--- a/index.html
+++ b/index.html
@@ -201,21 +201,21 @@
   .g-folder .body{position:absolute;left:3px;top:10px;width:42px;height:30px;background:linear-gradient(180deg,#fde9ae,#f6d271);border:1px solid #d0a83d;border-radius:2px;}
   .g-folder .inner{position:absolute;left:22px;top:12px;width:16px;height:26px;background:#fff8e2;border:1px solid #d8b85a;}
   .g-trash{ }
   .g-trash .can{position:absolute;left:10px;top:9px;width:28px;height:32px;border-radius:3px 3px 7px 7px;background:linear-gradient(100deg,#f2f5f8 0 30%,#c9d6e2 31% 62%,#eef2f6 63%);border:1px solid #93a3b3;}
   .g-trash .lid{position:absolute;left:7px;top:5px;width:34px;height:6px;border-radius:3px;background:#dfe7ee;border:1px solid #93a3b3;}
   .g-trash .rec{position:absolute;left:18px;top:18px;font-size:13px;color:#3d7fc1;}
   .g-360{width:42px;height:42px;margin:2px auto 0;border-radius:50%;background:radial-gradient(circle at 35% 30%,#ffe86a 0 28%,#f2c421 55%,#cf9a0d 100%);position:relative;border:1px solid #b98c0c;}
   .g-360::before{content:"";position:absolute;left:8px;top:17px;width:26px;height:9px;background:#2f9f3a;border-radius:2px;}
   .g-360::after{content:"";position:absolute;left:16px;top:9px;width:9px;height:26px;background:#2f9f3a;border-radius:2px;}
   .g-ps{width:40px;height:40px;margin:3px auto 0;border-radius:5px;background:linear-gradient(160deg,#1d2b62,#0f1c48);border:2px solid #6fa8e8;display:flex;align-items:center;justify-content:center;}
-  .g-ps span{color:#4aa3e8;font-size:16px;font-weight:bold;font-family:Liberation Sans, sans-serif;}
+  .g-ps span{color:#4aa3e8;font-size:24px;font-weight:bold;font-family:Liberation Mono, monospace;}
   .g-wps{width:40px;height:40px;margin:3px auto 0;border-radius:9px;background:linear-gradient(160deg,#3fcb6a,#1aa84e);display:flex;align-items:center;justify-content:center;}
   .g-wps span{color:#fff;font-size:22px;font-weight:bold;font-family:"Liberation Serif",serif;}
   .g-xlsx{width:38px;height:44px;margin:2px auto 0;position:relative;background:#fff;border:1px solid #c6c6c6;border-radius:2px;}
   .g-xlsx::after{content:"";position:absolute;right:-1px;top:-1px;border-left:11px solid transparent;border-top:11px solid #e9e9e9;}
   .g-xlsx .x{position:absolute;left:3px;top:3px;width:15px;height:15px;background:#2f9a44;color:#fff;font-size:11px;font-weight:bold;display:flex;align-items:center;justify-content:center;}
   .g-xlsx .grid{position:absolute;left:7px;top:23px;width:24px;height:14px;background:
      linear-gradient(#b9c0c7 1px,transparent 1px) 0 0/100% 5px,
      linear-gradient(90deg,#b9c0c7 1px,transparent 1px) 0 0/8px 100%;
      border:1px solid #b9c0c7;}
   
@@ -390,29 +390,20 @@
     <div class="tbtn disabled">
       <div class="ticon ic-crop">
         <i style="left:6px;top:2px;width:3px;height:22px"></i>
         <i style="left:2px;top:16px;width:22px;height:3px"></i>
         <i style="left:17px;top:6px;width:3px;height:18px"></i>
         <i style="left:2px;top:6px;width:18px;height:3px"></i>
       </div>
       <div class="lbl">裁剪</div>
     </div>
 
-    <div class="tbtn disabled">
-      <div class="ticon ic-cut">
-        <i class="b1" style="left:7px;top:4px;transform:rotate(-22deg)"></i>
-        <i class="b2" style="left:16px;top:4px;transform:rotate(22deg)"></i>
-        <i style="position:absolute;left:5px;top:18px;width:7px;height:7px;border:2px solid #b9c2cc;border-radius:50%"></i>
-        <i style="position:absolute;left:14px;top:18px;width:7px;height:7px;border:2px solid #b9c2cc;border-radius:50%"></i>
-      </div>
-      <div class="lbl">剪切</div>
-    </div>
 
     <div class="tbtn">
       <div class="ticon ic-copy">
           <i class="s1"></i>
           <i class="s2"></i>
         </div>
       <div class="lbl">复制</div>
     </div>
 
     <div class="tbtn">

• • •

Find each line in the data above with the word "after", then copy it.

   .g-360::after{content:"";position:absolute;left:16px;top:9px;width:9px;height:26px;background:#2f9f3a;border-radius:2px;}
   .g-xlsx::after{content:"";position:absolute;right:-1px;top:-1px;border-left:11px solid transparent;border-top:11px solid #e9e9e9;}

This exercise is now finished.